Maggie and Farrel Rothauge could have felt threatened by a wild horse that seemed to be following them down a desert trail. But a larger herd walked nearby too.
Farrel Rothauge says, “We had two stallions greet us, right beside us, with a new foal on the ground. The stallion could have pushed us off. No, he went right down the trail. We just stepped off the trail and he went right past us and body checked the other one that was following us up the trail.”
They’re certain the stallion had protected them from the other horse. Their hearts were sealed.
“Those two bought us,” he says.
The two had come to southeastern Oregon to photograph wild horses. They never expected to have a wild herd follow Farrel down a trail while Maggie took pictures.
The Rothauges are part of a small and devoted group of photographers that has discovered one of the easiest places to take pictures of wild horses.
The 'Hollywood Pasture'
They go to the “Hollywood pasture.”
The land is really just the arid corner of an expanse of high desert just west of Steens Mountain where a band of wild horses frequently comes to graze. It’s also easy to find, sitting right next to Highway 205 south of Frenchglen.
The South Steens Herd has been nicknamed the “Hollywood Herd” for the horses’ seeming willingness to pose for pictures and take gawkers in stride.
“If I would have known going out and seeing them in the wild was this easy, I would have been out here many years ago,” says Maggie Rothauge.
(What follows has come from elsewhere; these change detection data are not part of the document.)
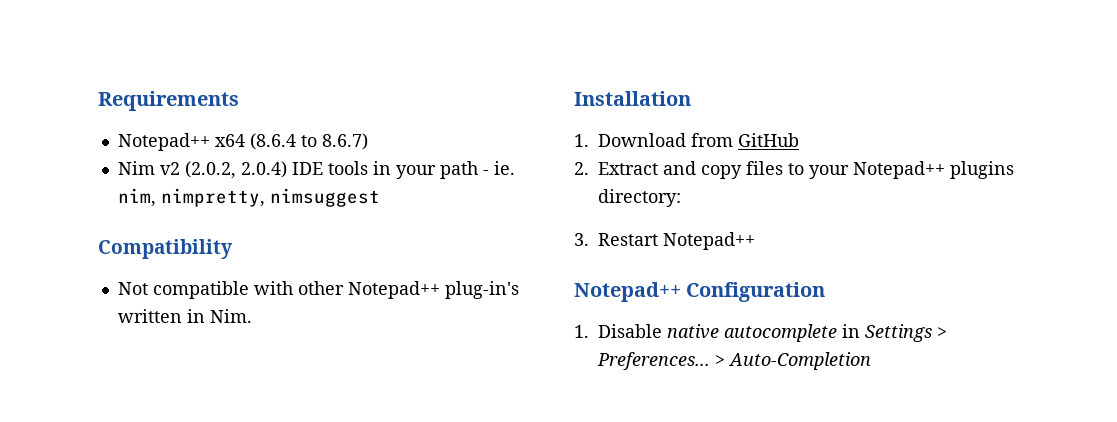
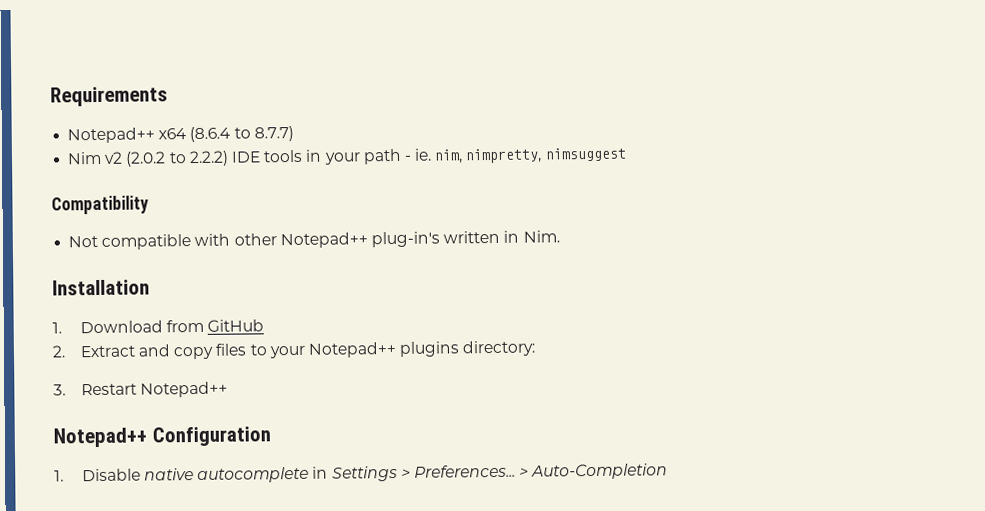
- Notepad++ x64 (8.6.4 to 8.6.7)
+ Notepad++ x64 (8.6.4 to 8.7.7)
- Nim v2 (2.0.2, 2.0.4) IDE tools in your path - ie. nim, nimpretty, nimsuggest
+ Nim v2 (2.0.2 to 2.2.2) IDE tools in your path - ie. nim, nimpretty, nimsuggest

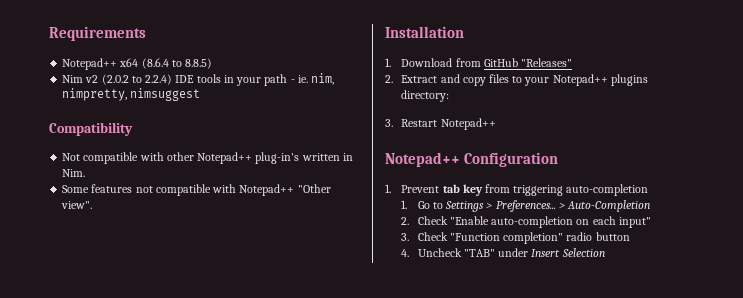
- Notepad++ x64 (8.6.4 to 8.7.7)
+ Notepad++ x64 (8.6.4 to 8.8.5)
- Nim v2 (2.0.2 to 2.2.2) IDE tools in your path - ie. nim, nimpretty, nimsuggest
+ Nim v2 (2.0.2 to 2.2.4) IDE tools in your path - ie. nim, nimpretty, nimsuggest
+ Some features not compatible with Notepad++ "Other view".
- 1. Download from GitHub
+ 1. Download from GitHub "Releases"
- 1. Disable native autocomplete in Settings > Preferences...
+ 1. Prevent tab key from triggering auto-completion
+ 1. Go to Settings > Preferences...
+ 2. Check "Enable auto-completion on each input"
+ 3. Check "Function completion" radio button
+ 4. Uncheck "TAB" under Insert Selection

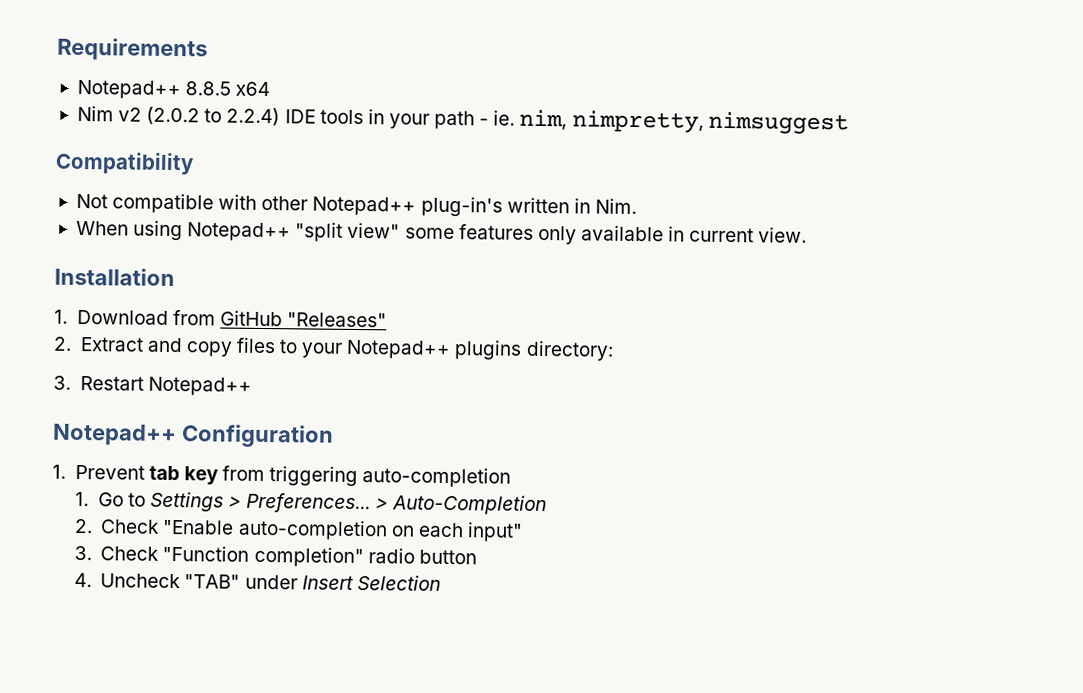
- Notepad++ x64 (8.6.4 to 8.8.5)
+ Notepad++ 8.8.5 x64
- Some features not compatible with Notepad++ "Other view".
+ When using Notepad++ "split view" some features only available in current view.

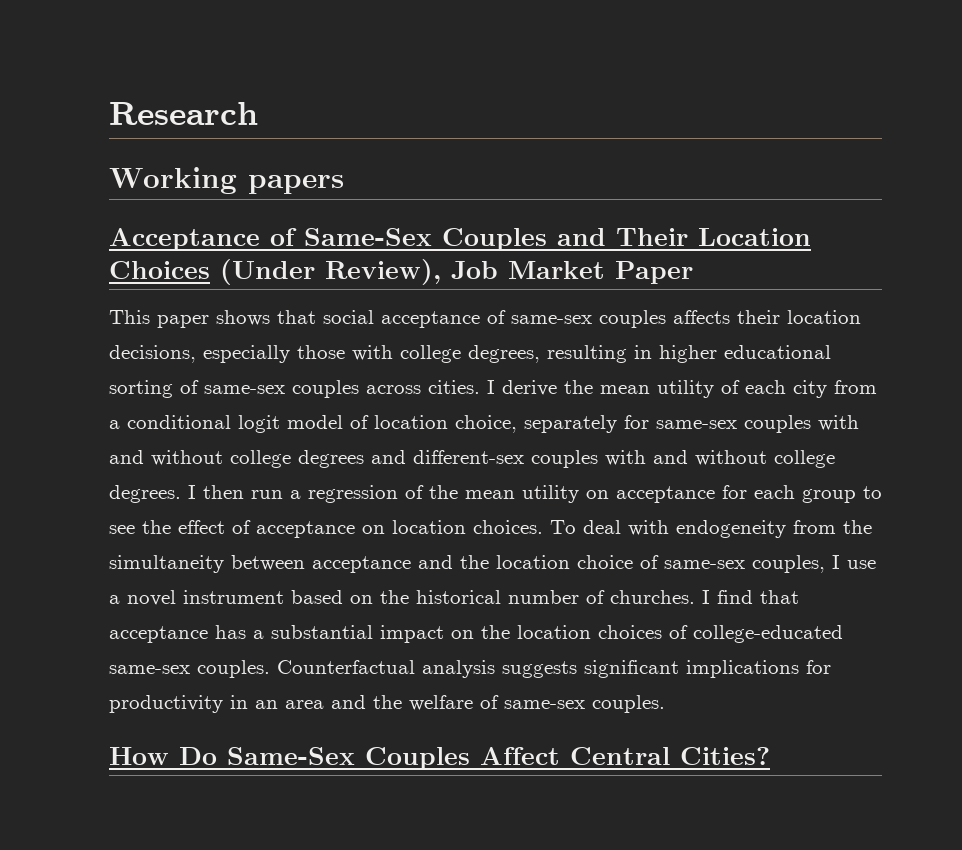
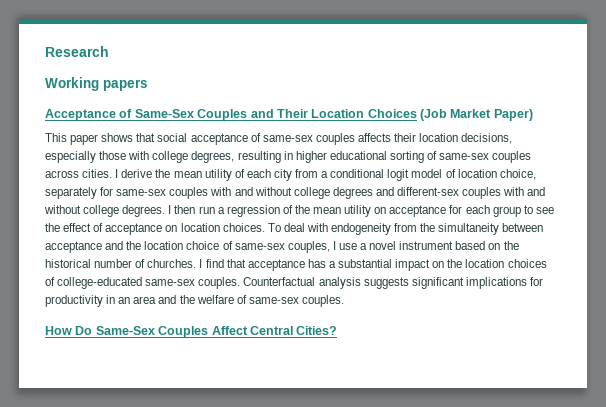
- Acceptance of Same-Sex Couples and Their Location Choices (Under Review), Job Market Paper
+ Acceptance of Same-Sex Couples and Their Location Choices (Job Market Paper)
The couple drives six hours from their home in the south Willamette Valley to visit the horses. They make the journey six to eight times a year and spend several days at a time watching horses.
“They’re so fun to watch for hours and we do,” she adds.
Maggie Rothauge has seen them so often she knows them as individuals and has named them.
She watched a colt she named Cruiser from his first week after birth until the day three years later his band drove him away.
“You become attached,” she says. “It’s like extended family and these guys are.”
Cruiser’s banishment astonished Rothauge. She realized this was an event in every colt’s life that humans hardly ever get to see. At the moment a colt grows mature enough to become competition for female attention, the stallion drives him off.